Participatory disease surveillance: Cost effectiveness relative to passive surveillance in Kajiado County, Kenya

Citation:
Hannah H;, Kimani T;, Irungu P;, Grace D;, Randolph T. "Participatory disease surveillance: Cost effectiveness relative to passive surveillance in Kajiado County, Kenya."; 2012.

Abstract:

Effective surveillance for infectious diseases is an essential and resource-consuming activity for mitigating unwanted consequences for animal and public health. Allocation of scarce resources for surveillance must be considered against alternative prevention and control measures and regularly reviewed. Few studies estimate cost-effectiveness and benefits of different animal disease surveillance approaches and systems. In this study, we considered the benefits and resource costs of participatory epidemiology (PE) surveys and participatory disease surveillance (PDS) compared with routine passive surveillance.
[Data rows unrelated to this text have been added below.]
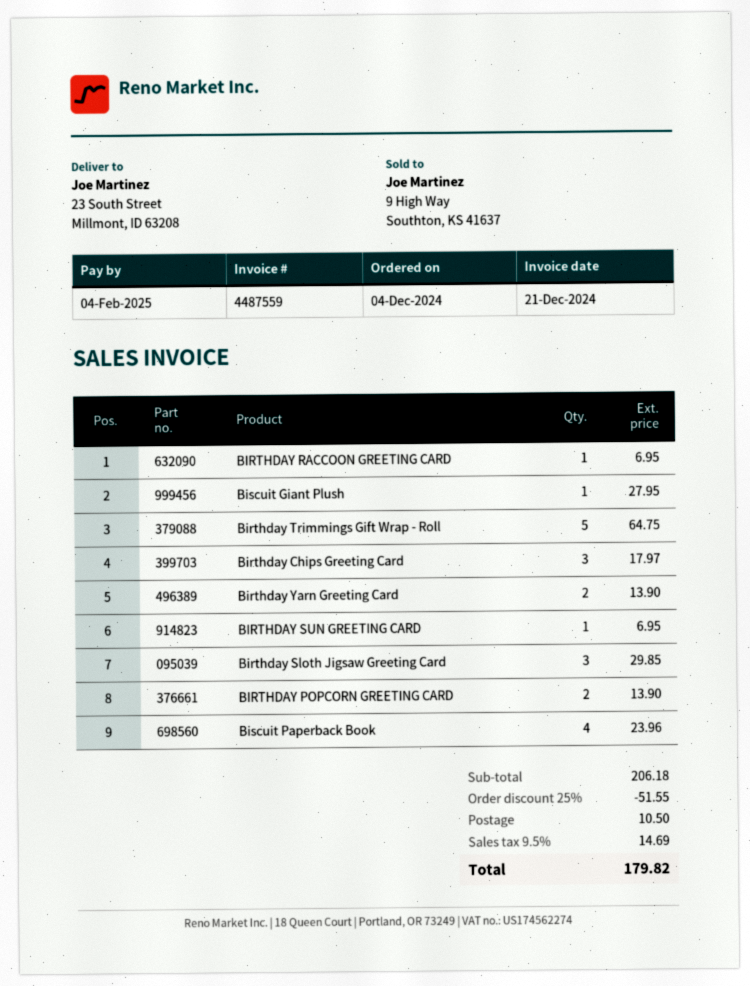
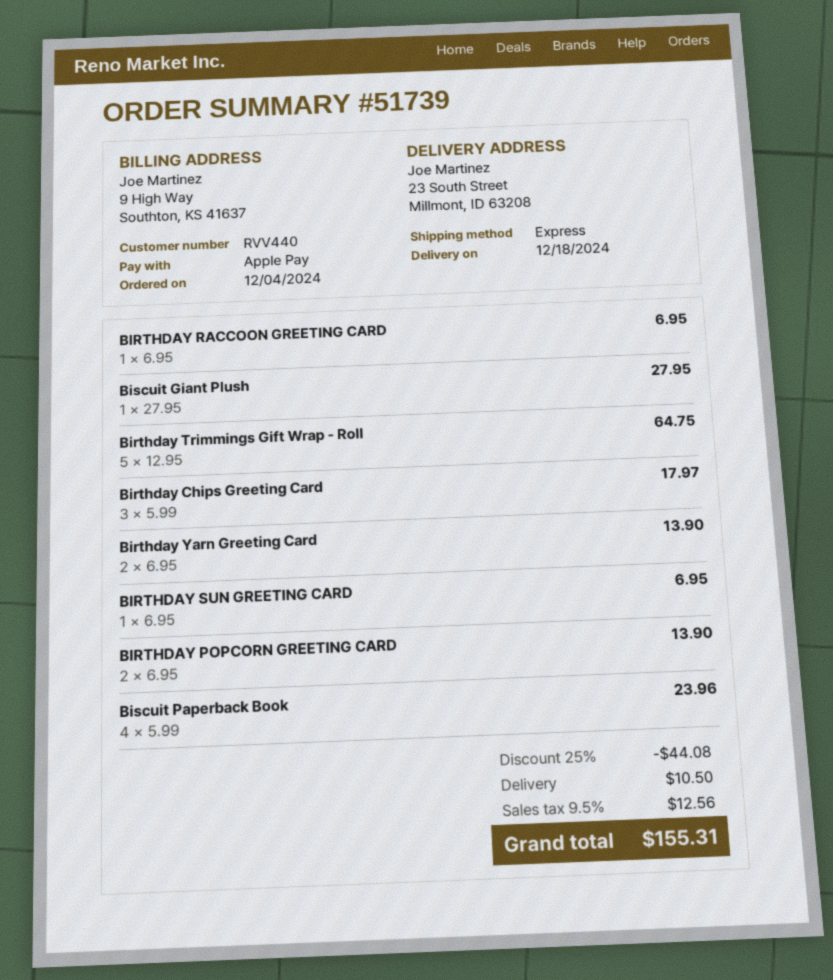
Birthday Sloth Jigsaw Greeting Card: 3 for 29.85 -> none
discount: 25% = 51.55 -> 25% = 44.08
tax: 9.5% = 14.69 -> 9.5% = 12.56
total: 179.82 -> 155.31

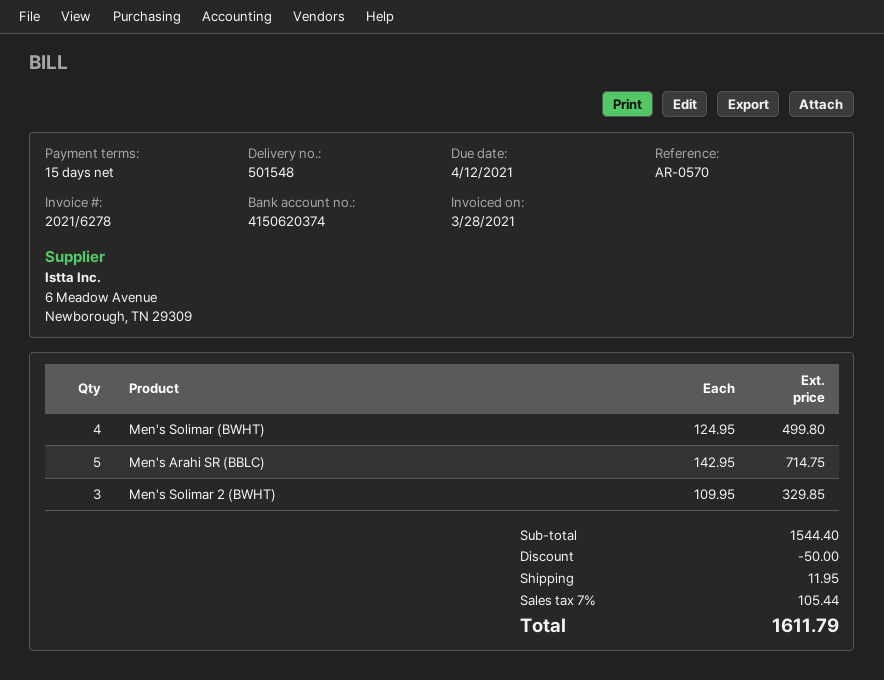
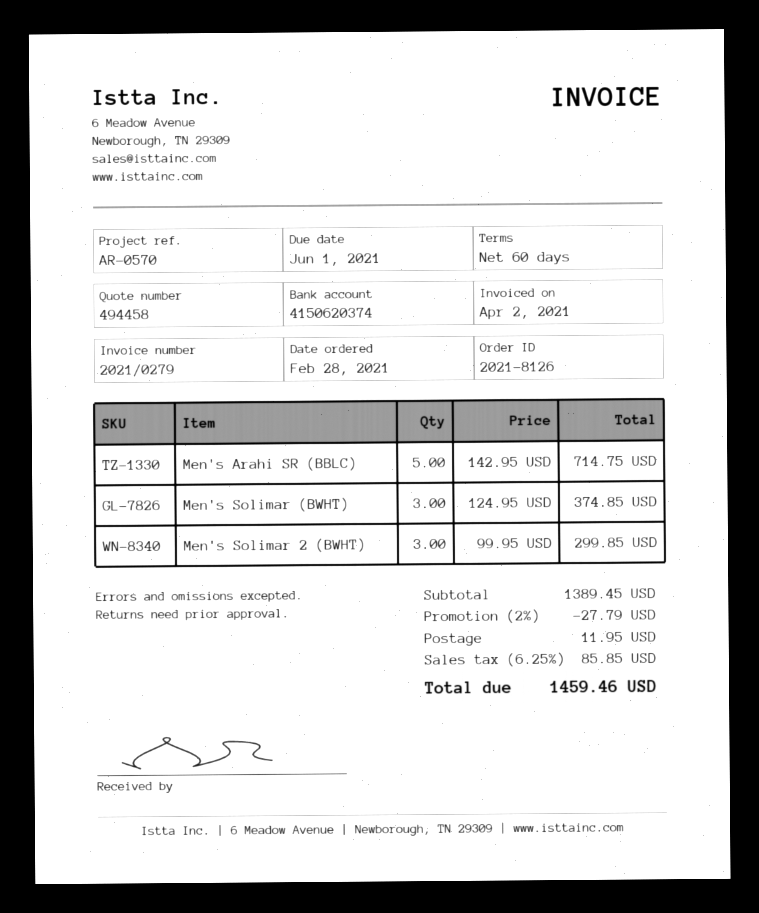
invoice number: 2021/6278 -> 2021/0279
invoice date: 2021-03-28 -> 2021-04-02
payment terms: 15 days -> 60 days
due date: 2021-04-12 -> 2021-06-01
Men's Solimar (BWHT): 4 x 124.95 = 499.80 -> 3 x 124.95 = 374.85
Men's Solimar 2 (BWHT): 3 x 109.95 = 329.85 -> 3 x 99.95 = 299.85
subtotal: 1544.40 -> 1389.45
discount: 50.00 -> 27.79
tax: 7% = 105.44 -> 6.25% = 85.85
total: 1611.79 -> 1459.46

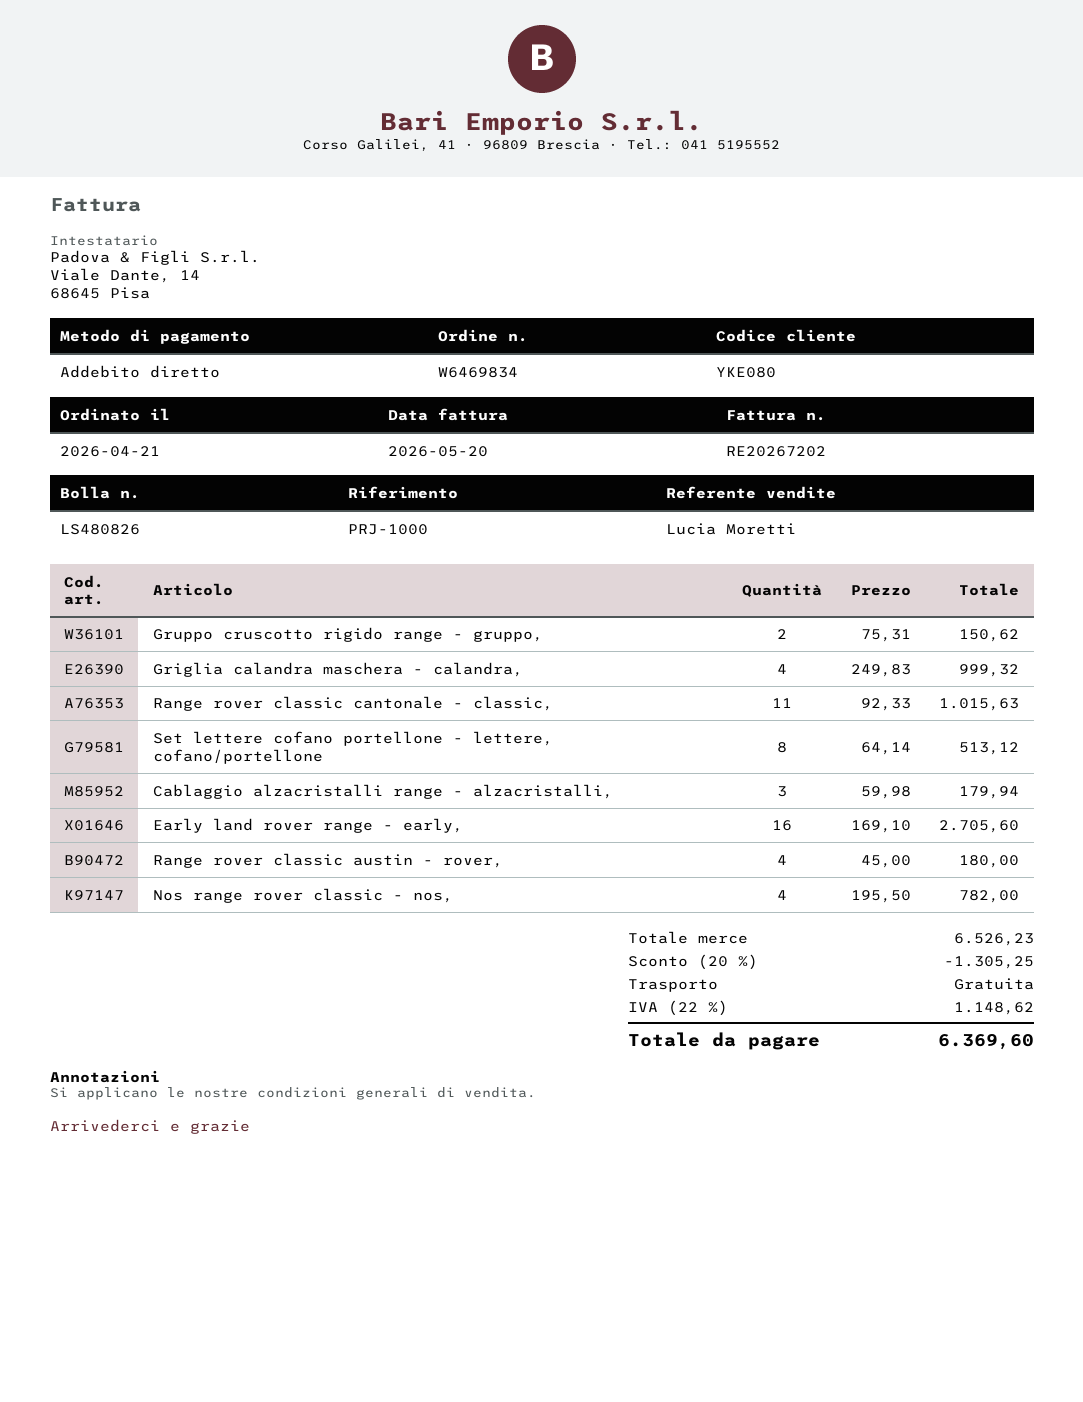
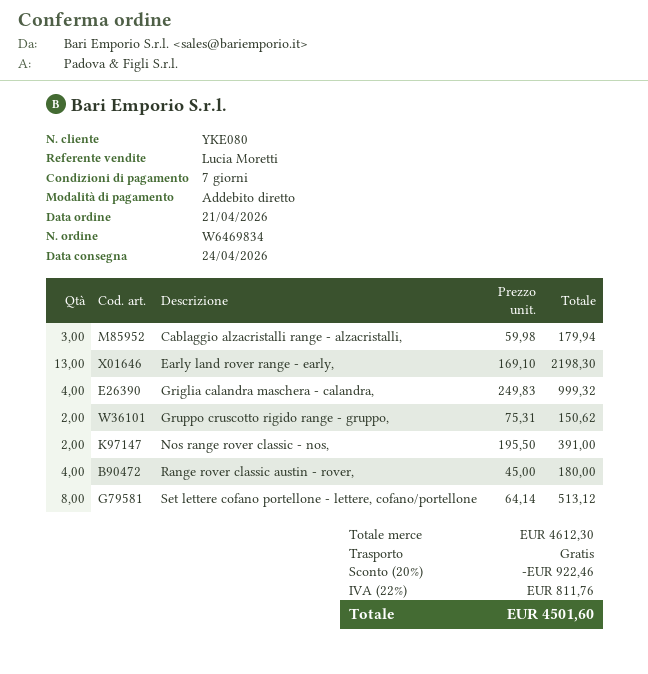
Range rover classic cantonale - classic,: 11 x 92.33 = 1015.63 -> none
Early land rover range - early,: 16 x 169.10 = 2705.60 -> 13 x 169.10 = 2198.30
Nos range rover classic - nos,: 4 x 195.50 = 782.00 -> 2 x 195.50 = 391.00
subtotal: 6526.23 -> 4612.30
discount: 20% = 1305.25 -> 20% = 922.46
tax: 22% = 1148.62 -> 22% = 811.76
total: 6369.60 -> 4501.60

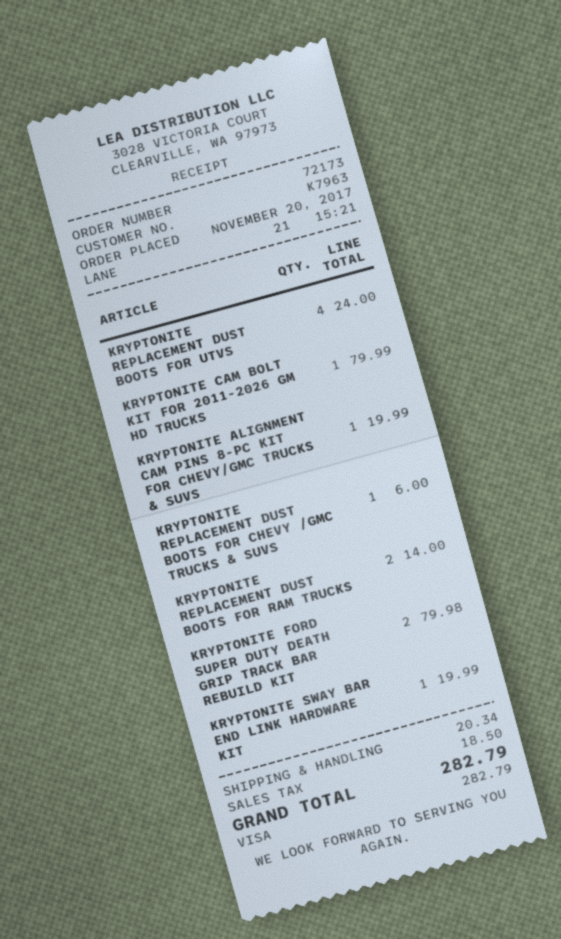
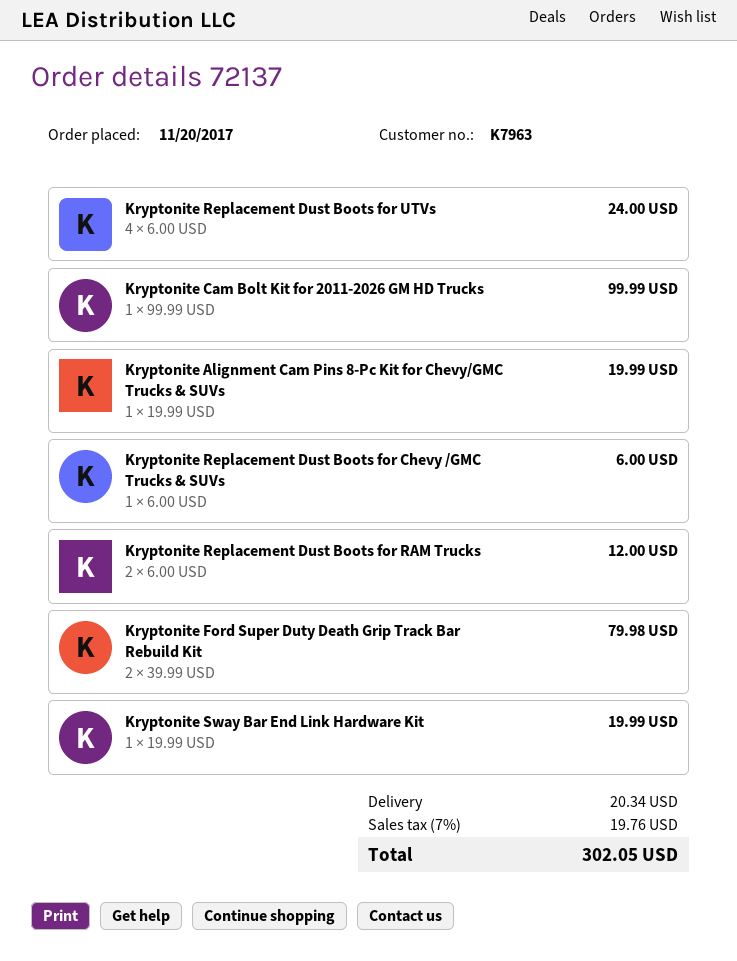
order number: 72173 -> 72137
KRYPTONITE CAM BOLT KIT FOR 2011-2026 GM HD TRUCKS: 1 for 79.99 -> 1 for 99.99
KRYPTONITE REPLACEMENT DUST BOOTS FOR RAM TRUCKS: 2 for 14.00 -> 2 for 12.00
tax: 18.50 -> 19.76
total: 282.79 -> 302.05

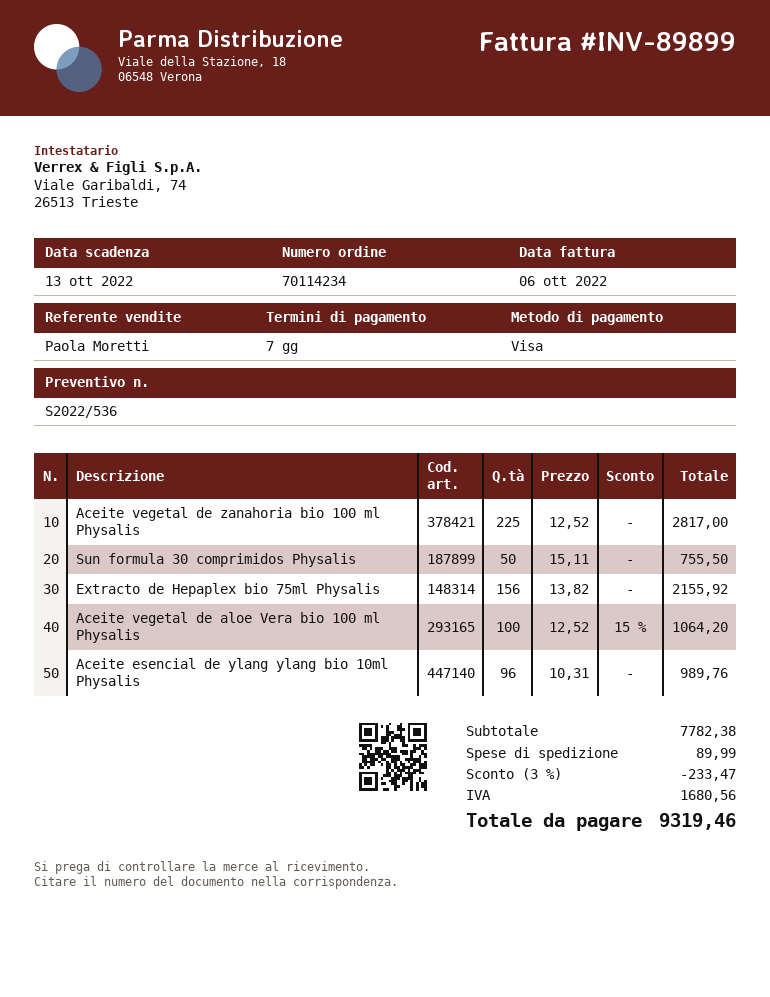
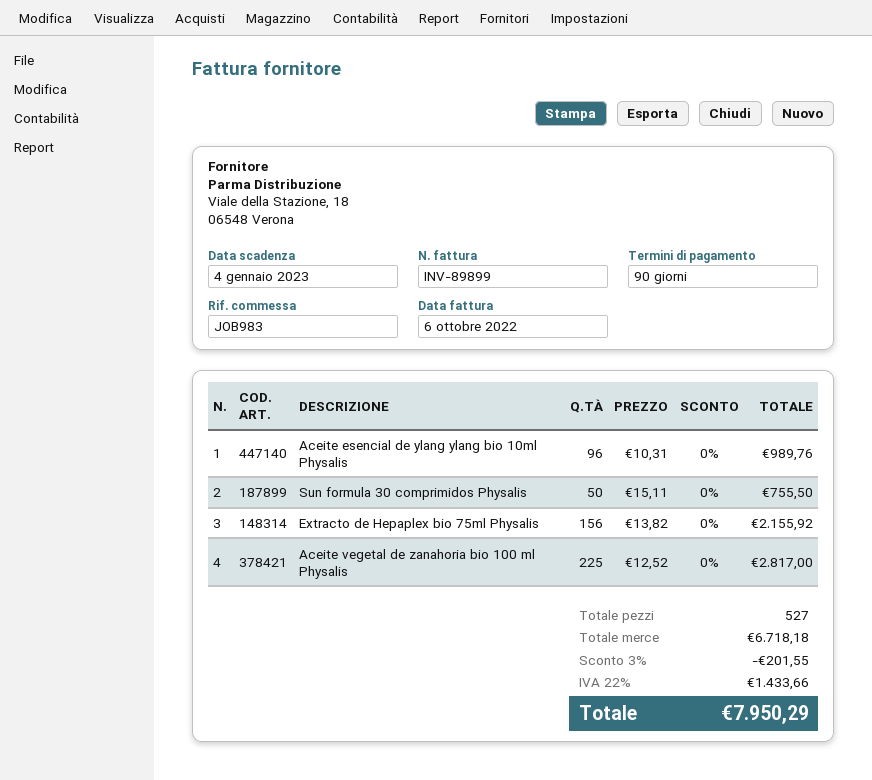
payment terms: 7 days -> 90 days
due date: 2022-10-13 -> 2023-01-04
Aceite vegetal de aloe Vera bio 100 ml Physalis: 100 x 12.52 - 15% = 1064.20 -> none
subtotal: 7782.38 -> 6718.18
discount: 3% = 233.47 -> 3% = 201.55
shipping: 89.99 -> none
tax: 1680.56 -> 1433.66
total: 9319.46 -> 7950.29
Focusing on a 6-month interval in a primarily pastoralist district in Kenya, basic performance indicators for surveillance measured were (1) number of outbreaks; (2) number of samples generated from suspected outbreaks; (3) number of positive laboratory confirmations. Costs of passive surveillance and interventions mounted were determined for the 6-month interval. In the same district, PE surveys were conducted in randomly selected communities to determine the number of outbreaks of notifiable cattle diseases in the same 6-month interval. Additional information was collected on the scale of morbidity and mortality for historical outbreaks (numbers and duration), the value of individual animals and the number of active outbreaks. Costs associated with mounting PE visits were ascertained and extrapolated to district level. One month after completion of PE visits, district level stakeholders were interviewed to determine the response, if any, to outbreaks detected during the visits. The study provides cost effectiveness estimates at a district level for the 6-month interval, including losses which occurred from outbreaks missed by passive surveillance and costs if PE were applied at regular intervals. In addition, the findings consider available prevention and control responses and provide decision-makers with evidence to inform future application of participatory approaches in animal disease surveillance.